I’m making these for the first time tonight and this was so helpful. Thank you.
You are so welcome!
@@Ashleemariecakes they were gorgeous. Going to become a regular thing now and I got other family members helping to shape them. It as a lovely meal experience. X
ashlee just work! awesome! will be making these tomorrow!!!
let me know how it goes!!! I hope you enjoy them as much as we do!
I'd love to see more Japanese dishes :)
I would love to make some! I will add it to the list
Nice! I'm definitely going to try this!
let me know what you think!
WOW delicious! Thank you so much Chef!
you are so very welcome!
Since I do not eat pork, I just replaced it with ground chicken. came out amazing!
so glad you enjoyed it!
omg looks good
thank you!!
yum, looks delish
thank you so very much! def a favorite of ours!
I'm polish and foster parents don't cook polish (they aren't polish), is there anyway you can do some polish foods? Angel wings would be killer too! They are my favorite. I appreciate it a million (your channel)! I don't have anyone to teach me how to cook. P.p.s I really love Japanese and veitnamese! Do more of those too! 😊😊😊😊😊😊😊💗😂 Sending my love
I will have to add some of those to my list! I've been pretty busy lately but I will try!:)
One day I will try this tnx
you are so very welcome!
Ugh so glad there weren't any spiders in that bunch of chives lol! These look so wonderful, pork and cabbage go hand-in-hand. These look like they have the perfect little crunch to them!
right? I tend to toss the bunch in the sink and spray it from a few feet away then watch to make sure no bugs crawl out before I work with them now (and green onions too) and thank you! they are seriously so good!
I'd say an experience like that would scar me from using chives or green onions ever again, but who am I kidding ... I put either chives or green onions in nearly everything I cook, spiders or not LOL
it did take me awhile to get back on the horse - I still take a bunch of green onions or chives and toss them in a clean stink first thing - then spray it down from a few feet away before I get close enough to get my hands in there
I don't blame you!
must try this recipe!
SO good ! let me know what you think!
It tastes better with traditional Napa cabbage
Hey Ashlee, are these similar in taste to pot stickers?
gyoza wrappers are a little thinner and gyozas are a little smaller but they are basically the same things - the flavor totally depends on the filling - there are hundreds of ways to make both but if you like cabbage and pork you'll enjoy these!
Wrll they look yummy.
thx!
It's China food. The thickness of the wrapper is regional. In northern China it's thicker. In southern China it's thinner. In Northern China, it's traditional food. In under a minute people quickly roll a glob of dough into a perfect small circle with the edge slightly thinner than the middle. Factory made wrappera are perfectly flat and don't fry as good as Dong Bei wrappers
Yummy
SO good - frying some of the frozen ones up now (uploading the video made me hungry ;)

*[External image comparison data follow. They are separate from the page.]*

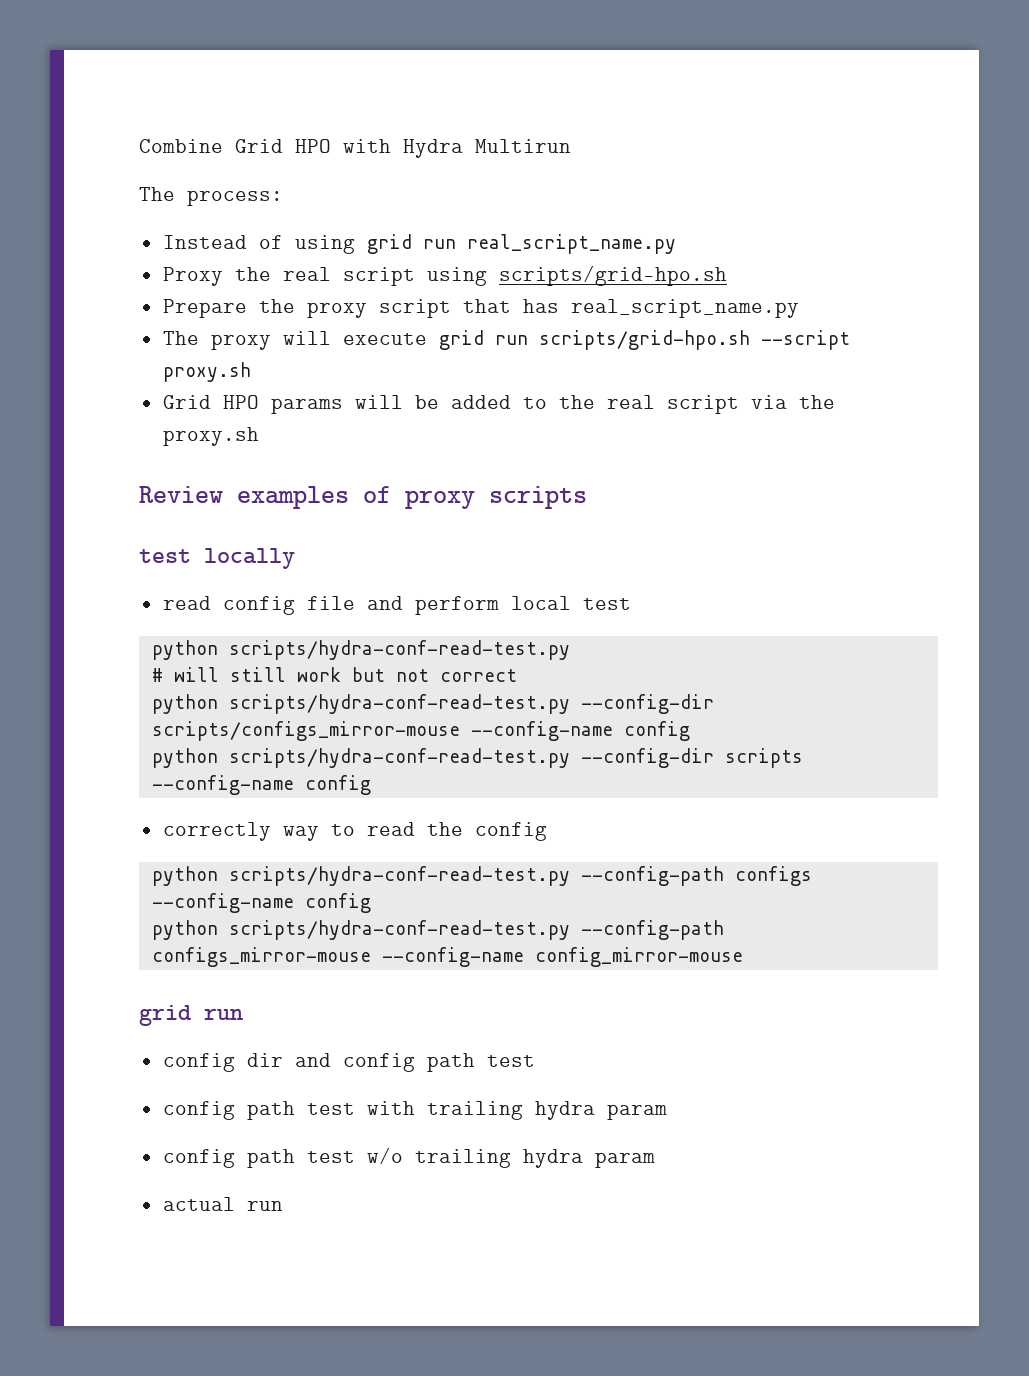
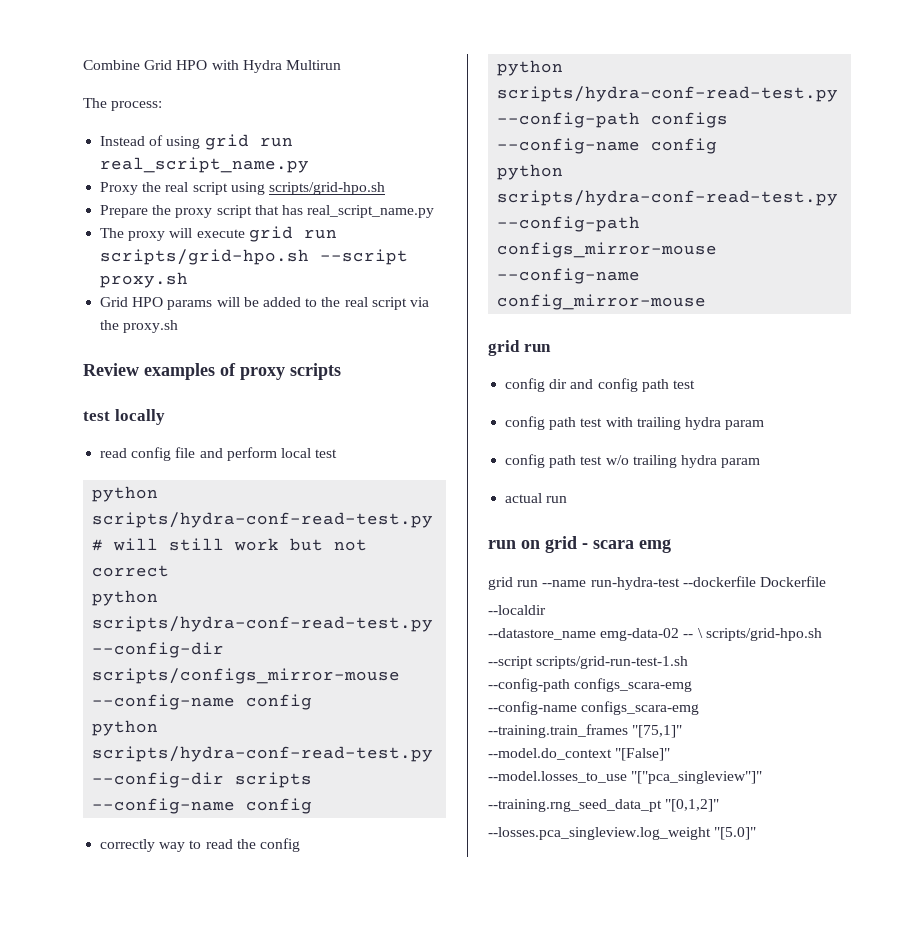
+ run on grid - scara emg
+ grid run --name run-hydra-test --dockerfile Dockerfile
+ --localdir
+ --datastore_name emg-data-02 -- \ scripts/grid-hpo.sh
+ --script scripts/grid-run-test-1.sh
+ --config-path configs_scara-emg
+ --config-name configs_scara-emg
+ --training.train_frames "[75,1]"
+ --model.do_context "[False]"
+ --model.losses_to_use "["pca_singleview"]"
+ --training.rng_seed_data_pt "[0,1,2]"
+ --losses.pca_singleview.log_weight "[5.0]"

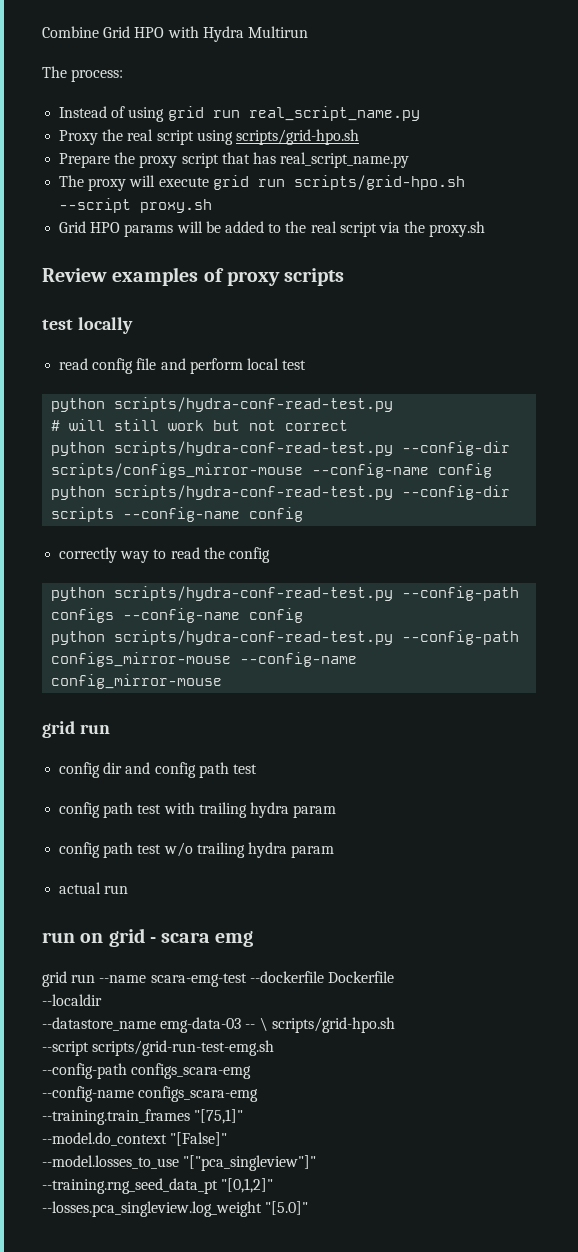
- grid run --name run-hydra-test --dockerfile Dockerfile
+ grid run --name scara-emg-test --dockerfile Dockerfile
- --datastore_name emg-data-02 -- \ scripts/grid-hpo.sh
+ --datastore_name emg-data-03 -- \ scripts/grid-hpo.sh
- --script scripts/grid-run-test-1.sh
+ --script scripts/grid-run-test-emg.sh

Ashlee Marie Cakes Enjoy 😍😍😍
😍😍😍😍🥟
can you make a smurfs cake cause your awesome
or a Power Ranger cake
can you make a Beauty And The Beast cake plz
make a freakazoid cake if you dont know who he is just type in search freakazoid intro for the show
饺子comes from China
That's Chinese food. Japan copied it
They are not Japanese.
They actually are - China has their own dumplings, but yes Gyoza's are Japanese. I lived in Japan and learned this recipe straight from a sweet Japanese neighbor.